As pretty much everyone realizes by now, the Obama administration’s efforts to convince banks to modify troubled loans has been little more than window dressing. Despite the $75 billion promised to fund the program, only a fraction of the people it was intended to help have received any aid. The problem of homeowner defaults has only increased with rising unemployment, and with around one in four borrowers underwater, the current incentives for loan modifications are just too little, too late.
Earlier this year, the banking industry managed to avoid a change to the bankruptcy code that would have permitted bankruptcy judges to “cram down” the outstanding principal of a loan to the current market value. Predictably, the financial industry (as evidenced by this opinion piece in the Wall Street Journal) was aghast at such an idea, arguing that it would drive up the costs of borrowing and further inhibit lending. But, the cramdown concept has recently reemerged on Capitol Hill, championed by Barney Frank.
Although it seems strange to allow a bankruptcy judge to effectively renegotiate the terms of a loan after it has soured, judges already do this all the time. The only difference is that they do it on behalf of commercial real estate borrowers — just not homeowners, as a result of a quirk in the bankruptcy code. If the concept of cramdown were so fundamentally unfair to lenders, why would it exist in the commercial context?

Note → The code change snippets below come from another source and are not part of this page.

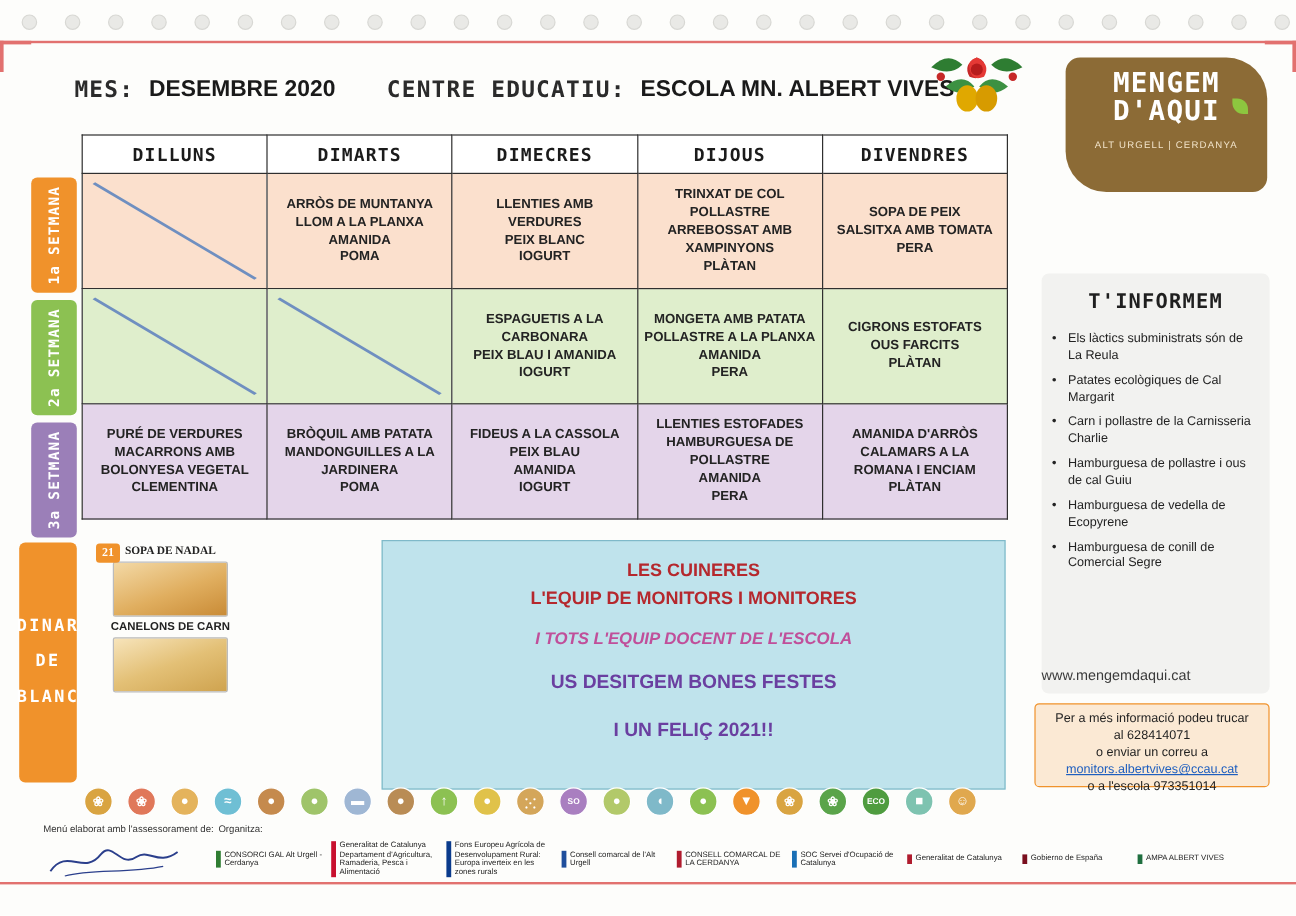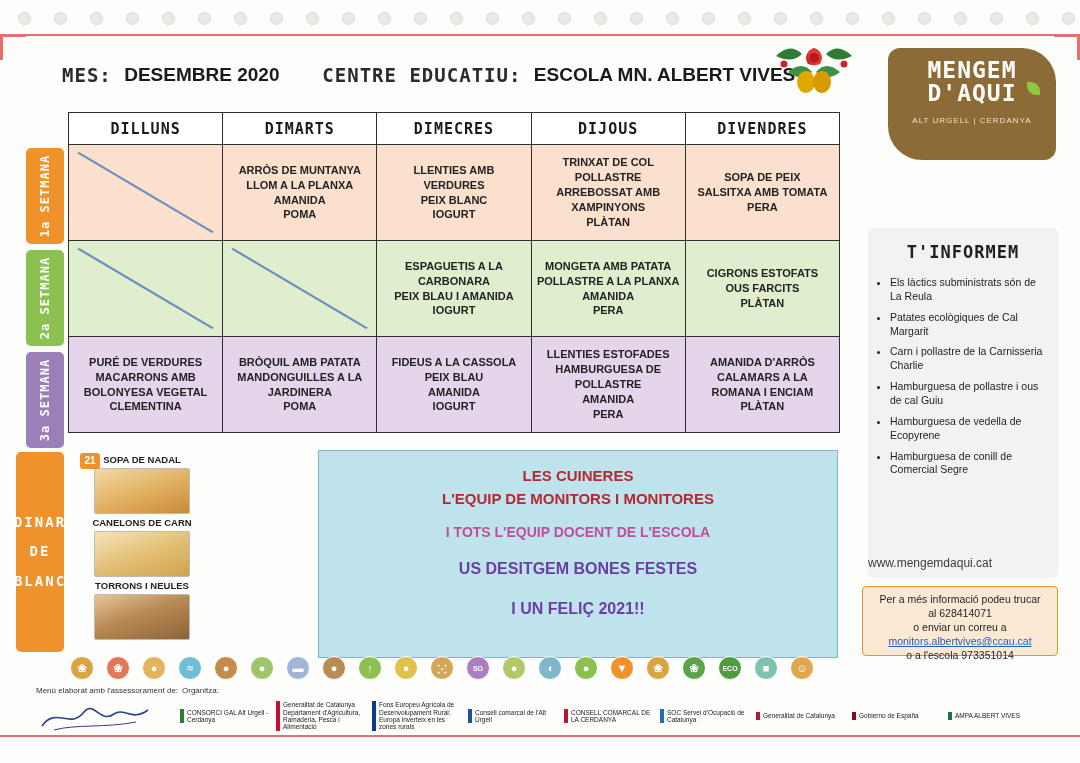--- a/index.html
+++ b/index.html
@@ -111,21 +111,21 @@
     text-align:center; line-height:16px; border-radius:3px;
   }
 
   
   .greeting {
     position:absolute; left:318px; top:450px; width:520px; height:208px;
     background:#bfe3ec; border:1px solid #7fb9c9;
     text-align:center; padding-top:14px;
   }
   .greeting .g1 { color:#b5282d; font-weight:bold; font-size:15px; line-height:1.5; }
-  .greeting .g2 { color:#c04f9a; font-weight:bold; font-size:14px; margin-top:14px; }
+  .greeting .g2 { color:#c04f9a; font-weight:bold; font-size:14px; margin-top:14px;font-style:italic; }
   .greeting .g3 { color:#6a3fa0; font-weight:bold; font-size:16px; margin-top:18px; line-height:1.35; }
 
   
   .infopanel {
     position:absolute; right:22px; top:228px; width:190px; height:350px;
     background:#f2f2f0; border-radius:6px;
   }
   .infopanel .ititle {
     text-align:center; font-family:"DejaVu Sans Mono", monospace;
     font-weight:bold; font-size:17px; letter-spacing:1px; color:#1f1f1f;
@@ -353,32 +353,28 @@
   </div>
 
   <div class="dinartab">
     <div class="stack">
       <div>DINAR</div>
       <div>DE</div>
       <div>BLANC</div>
     </div>
   </div>
   <div class="nadal-col" id="nadal-col">
-      <div class="nadal-item" style="position: relative;">
+      <div class="nadal-item" style="position: relative; font-family: Liberation Serif, serif;">
         <div class="badge-21">21</div>
         <div class="cap">SOPA DE NADAL</div>
         <div class="photo ph-sopa"></div>
       </div>
       <div class="nadal-item" style="position: relative;">
         <div class="cap">CANELONS DE CARN</div>
         <div class="photo ph-canelons"></div>
-      </div>
-      <div class="nadal-item" style="position: relative;">
-        <div class="cap">TORRONS I NEULES</div>
-        <div class="photo ph-torrons"></div>
       </div>
     </div>
 
   <div class="greeting">
     <div class="g1">LES CUINERES</div>
     <div class="g1">L'EQUIP DE MONITORS I MONITORES</div>
     <div class="g2">I TOTS L'EQUIP DOCENT DE L'ESCOLA</div>
     <div class="g3">US DESITGEM BONES FESTES</div>
     <div class="g3">I UN FELIÇ 2021!!</div>
   </div>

The answer is that, strange as it may seem, cramdown is not at all unfair, and is actually a remarkably efficient tool for detoxifying troubled real estate loans. The real beauty of the cramdown lies in the fact that it provides leverage to the borrower to renegotiate the loan. Knowing that they might get crammed down, lenders usually prefer a negotiated solution with the borrower, which is quicker, cheaper, and more efficient than taking their chances with a bankruptcy judge. Without such leverage, the bank has little incentive to avoid simply going forward with foreclosure proceedings and taking back the property.
California has an anti-deficiency statute, meaning that banks who advanced purchase money on 1 to 4 unit properties can’t seek a deficiency judgment from defaulting homeowners for the amount they can’t recover from selling the property. (Of course, even without such protection, you usually can’t collect a deficiency judgment from a bankrupt debtor.) Thus, as a practical matter, banks already eat the entire loss after a foreclosure, leading me to seriously question the argument that permitting a cramdown in such a situation would really increase borrowing costs to any significant degree.
Now, in late 2009, it has become apparent that rising unemployment has (for now, at least) caused many homeowners to be forced to the brink of foreclosure without any obvious way out. Providing homeowners the protection that is already guaranteed to commercial borrowers would simply even the playing field. Congress should reconsider the wisdom of prohibiting cramdown for home loans. To reduce losses to lenders, the code could include protections, such as profit participation for lenders if the residence were profitably sold within a certain period of time. This would provide a benefit that lenders don’t currently enjoy in the foreclosure context – since they typically try to unload foreclosed properties quickly. Finally, cramdown should only be permitted where the borrower can show that they are in a position to be able to make the (reduced) payment after the principal amount has been reduced to the market price.